Cynthia Morris Sherman (born January 19, 1954) is an American photographer and film director, best known for her conceptual portraits.
I'm good at using my face as a canvas… I'll see a photograph of a character and try to copy them on to my face. I think I'm really observant, and thinking how a person is put together, seeing them on the street and noticing subtle things about them that make them who they are.
Some people have told me they remember the film that one of my images is derived from, but in fact I had no film in mind at all.
I was feeling guilty in the beginning; it was frustrating to be successful when a lot of my friends weren't. Also, I was constantly being reminded of that by people in my family making jokes.

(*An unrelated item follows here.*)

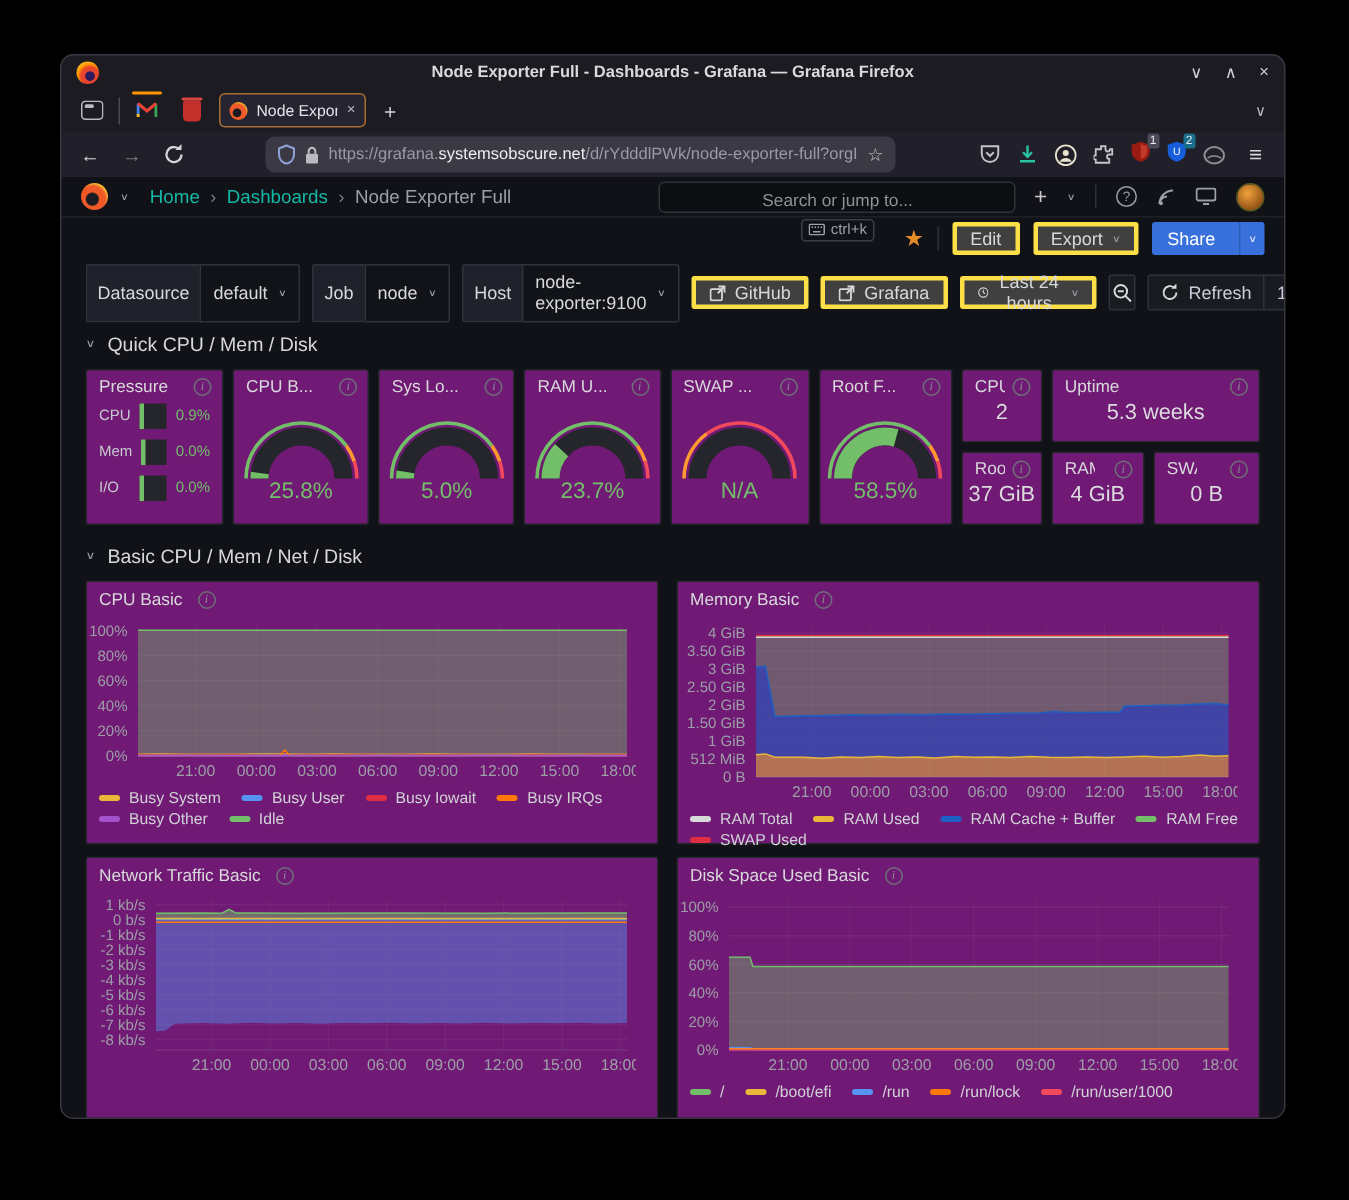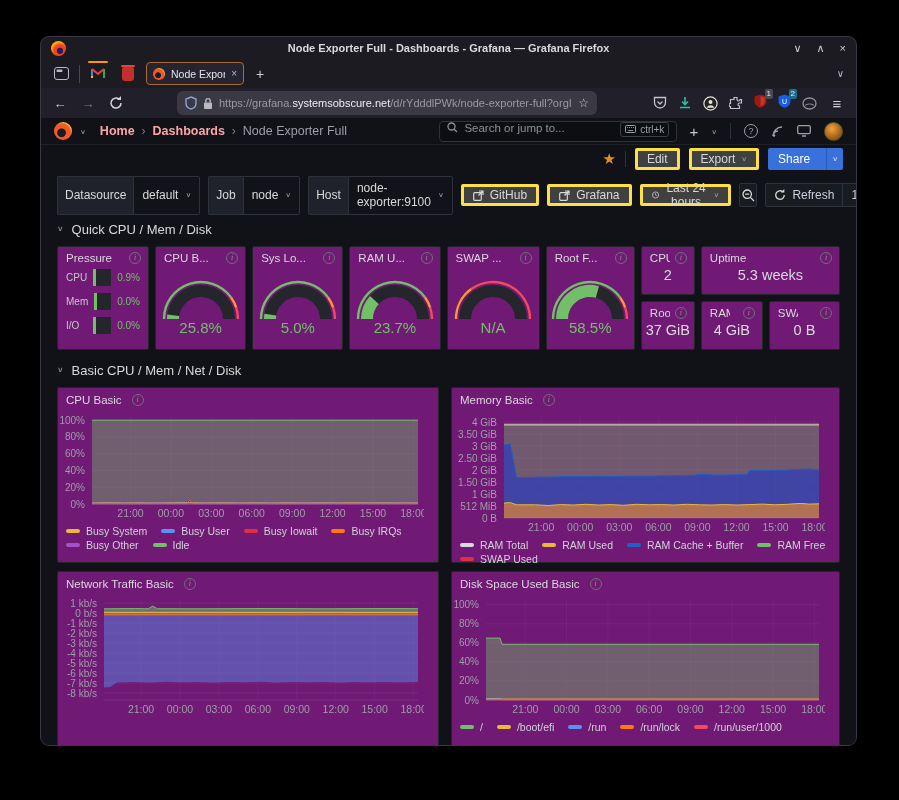"Home" .crumb { color: #fca5a5 -> #14b8a6; font-weight: 700 -> 400 }
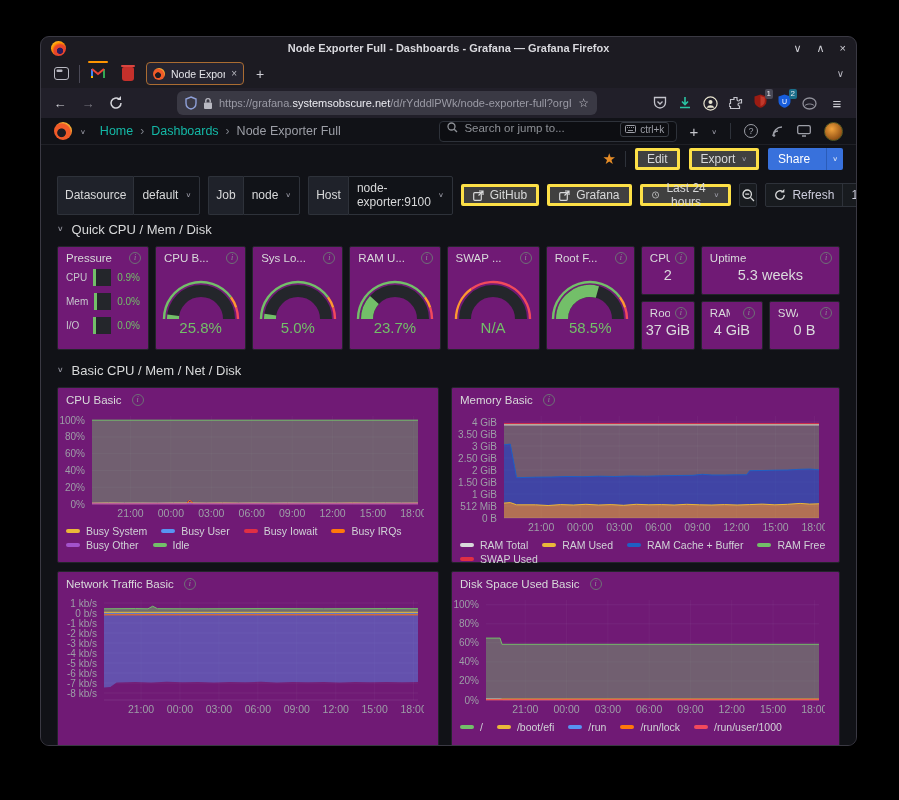"Search or jump to..." .gf-search { align-items: flex-start -> center; flex-direction: none -> column }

I didn't have any interest in traditional art.
If I knew what the picture was going to be like I wouldn’t make it. It was almost like it was made already. . the challenge is more about trying to make what you can’t think of.
So many things suddenly made sense for the clowns, for the whole idea. I’d been going through a struggle, particularly after 911; I couldn’t figure out what I wanted to say. I still wanted the work to be the same kind of mixture – intense, with a nasty side or an ugly side, but also with a real pathos about the characters – and clowns have an underlying sense of sadness while they’re trying to cheer people up. Clowns are sad, but they’re also psychotically, hysterically happy.
Believing in one’s own art becomes harder and harder when the public response grows fonder.
I can be fearlessly strong at times to protect an inner frailty.
I wanted to create something that people could relate to without having read a book about it beforehand.
My message for people to not take anything for granted, to respect what they might not understand.
People are always trying to find the next groovy thing, and it hasn't gone back to painting. . . I'd like it to go back to painting. I'm sick of all this photography and video. There's so much of it, it's almost annoying.
Dreamers are those who have achieved in love and life, because it is a dream that got them there.
I don't think I can see the world through other people's eyes, but I can capture an attitude or a look that makes others think I can. I have an appreciation for why people choose to look the way they do. But I can't know what they experience.
Nowadays, with digital printing, it’s so easy to make everything perfect, which is not always a good idea. Sometimes the mistakes are really what make a piece.
The way I see it, as soon as I make a piece I’ve lost control of it.
People think because it's photography it's not worth as much, and because it's a woman artist, you're still not getting as much - there's still definitely that happening. I'm still really competitive when it comes to, I guess, the male painters and male artists. I still think that's really unfair.
My ideas are not developed before I actually do the pieces.
I am fine, though it is hard to think of what kind of work to make at this point, other than decorative, escapist or abstract. I suppose I'll explore one or all of these things.
I'd never even thought about compromise when I worked in my studio. The major distinction is in the priority of who I ultimately wanted to please: myself or the audience.
I don't analyze what I'm doing. I've read convincing interpretations of my work, and sometimes I've noticed something that I wasn't aware of, but I think, at this point, people read into my work out of habit. Or I'm just very, very smart.